## WHAT YOU WILL DO
Could you give the entries back exactly as they stand, minus any pictures?

Web page revision data:
---

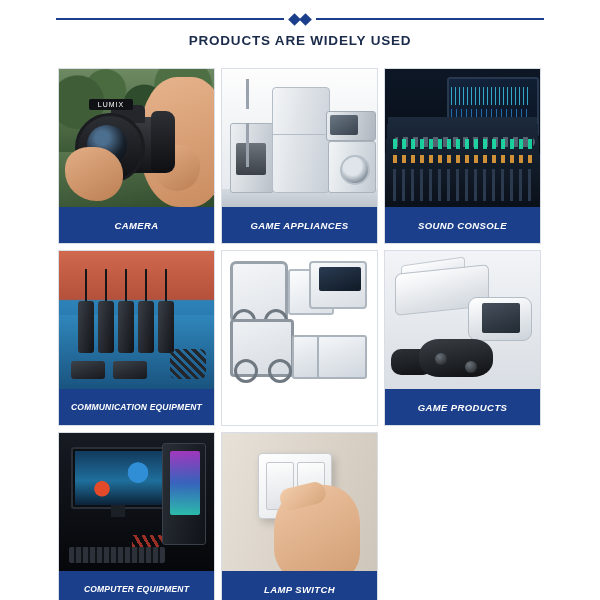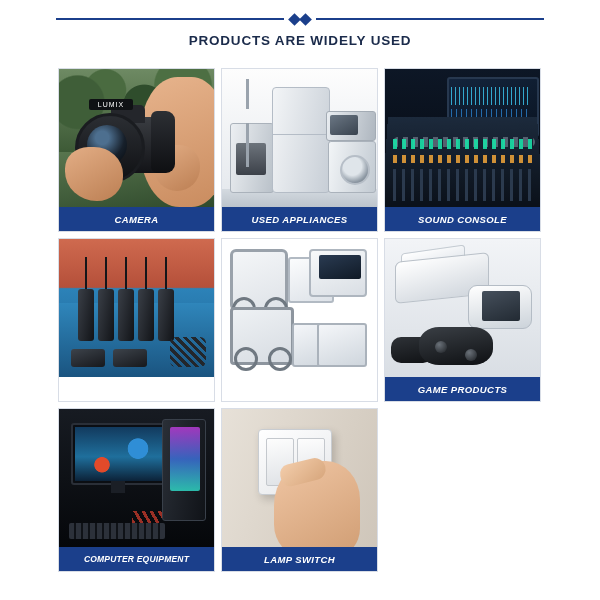--- a/index.html
+++ b/index.html
@@ -88,7 +88,7 @@
     background: #e9edf2;
   }
   .caption {
-    height: 24px;
+    height: 36px;
     background: #1b3f8b;
     color: #ffffff;
     font-size: 9.5px;

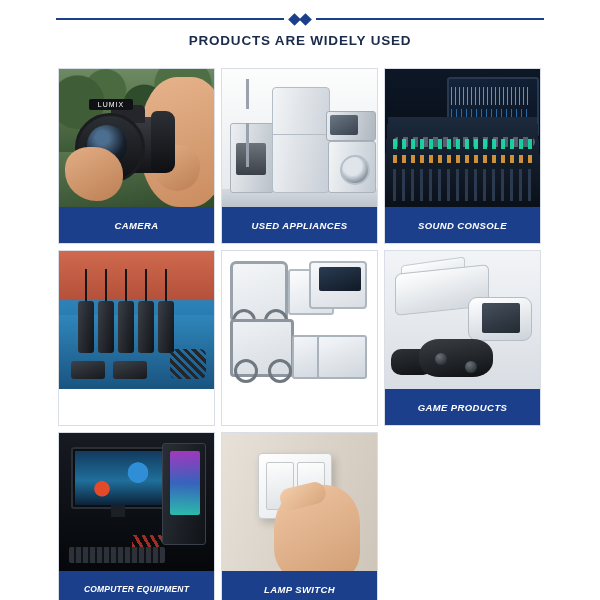--- a/index.html
+++ b/index.html
@@ -515,7 +515,7 @@
           <div class="sh ap-washer-door"></div>
         </div>
       </div>
-      <div class="caption">USED APPLIANCES</div>
+      <div class="caption">GAME APPLIANCES</div>
     </div>
 
 

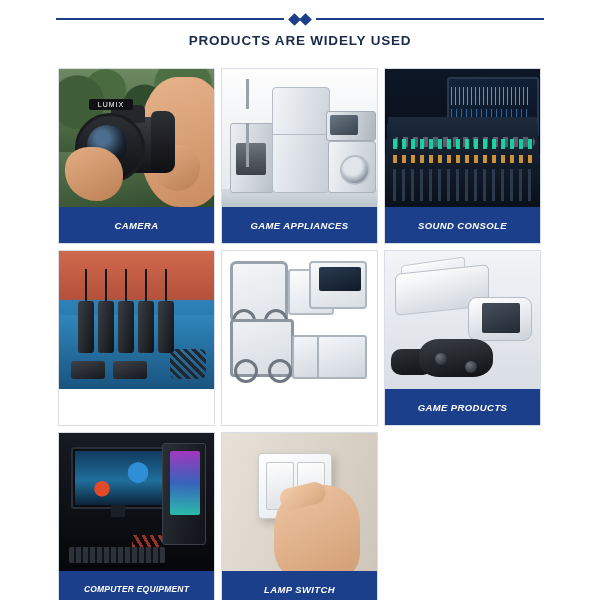--- a/index.html
+++ b/index.html
@@ -556,6 +556,7 @@
           <div class="sh ce-coil"></div>
         </div>
       </div>
+      <div class="caption small">COMMUNICATION EQUIPMENT</div>
     </div>
 
     <div class="cell">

---

## SOLUTION TO THE EXERCISE
--- a/index.html
+++ b/index.html
@@ -88,7 +88,7 @@
     background: #e9edf2;
   }
   .caption {
-    height: 24px;
+    height: 36px;
     background: #1b3f8b;
     color: #ffffff;
     font-size: 9.5px;

--- a/index.html
+++ b/index.html
@@ -515,7 +515,7 @@
           <div class="sh ap-washer-door"></div>
         </div>
       </div>
-      <div class="caption">USED APPLIANCES</div>
+      <div class="caption">GAME APPLIANCES</div>
     </div>
 
 

--- a/index.html
+++ b/index.html
@@ -556,6 +556,7 @@
           <div class="sh ce-coil"></div>
         </div>
       </div>
+      <div class="caption small">COMMUNICATION EQUIPMENT</div>
     </div>
 
     <div class="cell">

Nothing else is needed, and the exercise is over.